Mujica y el gobernador Roberto Borge firmaron como testigos el Acuerdo de Cooperación y Amistad entre los municipios de Benito Juárez y de Punta del Este. Y de Cancún a Veracruz, porque mañana celebrarán la 24 Cumbre Iberoamericana. Tregua para Peña Nieto. Y ocasión de restaurar el lustre de la imagen internacional empañada por el crimen de lesa humanidad de Ayotzinapa y las titubeantes medidas en la hora de ejecutar las facultades que le otorga la norma constitucional.

En el sur debe estar la respuesta a la injusticia y la desigualdad. Hay norte en Veracruz, pero Javier Duarte ya cosecha lo sembrado; como Arturo Núñez, gobernador de Tabasco, que sabe de política y hace libros en la tierra de Garrido Canabal y de Pellicer; de la desmesura política y del verbo del poeta que decía: Voy a mi agua, cuando regresaba a su tierra. En Campeche vísperas electorales y los del PRI esperan a Alejandro Moreno Cortés, diputado federal, aspirante a gobernador. Oaxaca y Morelos en la duda: una sin mando y el otro con mando único.

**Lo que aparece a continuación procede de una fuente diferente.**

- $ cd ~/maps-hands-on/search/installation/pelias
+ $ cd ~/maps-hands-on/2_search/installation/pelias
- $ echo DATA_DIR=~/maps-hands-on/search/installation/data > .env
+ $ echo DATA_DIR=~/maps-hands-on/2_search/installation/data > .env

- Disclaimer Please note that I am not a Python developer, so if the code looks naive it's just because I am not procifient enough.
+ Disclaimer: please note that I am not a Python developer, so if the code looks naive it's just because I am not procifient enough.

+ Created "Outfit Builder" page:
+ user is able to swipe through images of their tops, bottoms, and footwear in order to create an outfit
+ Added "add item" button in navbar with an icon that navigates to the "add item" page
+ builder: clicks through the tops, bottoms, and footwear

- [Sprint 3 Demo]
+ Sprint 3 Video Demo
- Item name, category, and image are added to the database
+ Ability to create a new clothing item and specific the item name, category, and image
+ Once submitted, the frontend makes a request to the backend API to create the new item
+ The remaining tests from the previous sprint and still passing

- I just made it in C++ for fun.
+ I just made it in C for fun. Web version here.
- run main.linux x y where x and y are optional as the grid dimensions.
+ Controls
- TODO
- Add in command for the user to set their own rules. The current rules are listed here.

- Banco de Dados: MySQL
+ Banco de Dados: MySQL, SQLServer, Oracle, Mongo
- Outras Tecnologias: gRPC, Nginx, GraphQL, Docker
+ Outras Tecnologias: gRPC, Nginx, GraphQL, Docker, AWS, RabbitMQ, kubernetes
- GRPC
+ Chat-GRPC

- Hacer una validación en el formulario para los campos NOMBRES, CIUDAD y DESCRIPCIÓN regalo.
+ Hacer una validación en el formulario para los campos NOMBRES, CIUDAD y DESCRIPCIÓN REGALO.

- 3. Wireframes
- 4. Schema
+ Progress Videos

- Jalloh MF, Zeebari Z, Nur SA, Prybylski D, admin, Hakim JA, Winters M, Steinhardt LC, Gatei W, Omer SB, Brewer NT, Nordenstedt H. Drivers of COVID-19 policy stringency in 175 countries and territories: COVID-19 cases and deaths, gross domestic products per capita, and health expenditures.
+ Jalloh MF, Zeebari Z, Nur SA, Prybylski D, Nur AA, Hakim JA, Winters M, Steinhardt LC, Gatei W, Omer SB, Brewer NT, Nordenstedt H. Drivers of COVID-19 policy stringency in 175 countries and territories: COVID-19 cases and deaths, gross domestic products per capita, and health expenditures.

Y en Chiapas, donde mañana rinde su informe de gobierno Manuel Velasco, la ira de siglos reflejada en las llamas que envolvían el cuerpo del campesino que se inmoló en Tuxtla Gutiérrez. Y la esperanza de la infraestructura anunciada. Sistema ferroviario que enlazará el mundo maya. Aunque en esta mala hora siempre hay el temor de una cancelación como la del tren bala chino.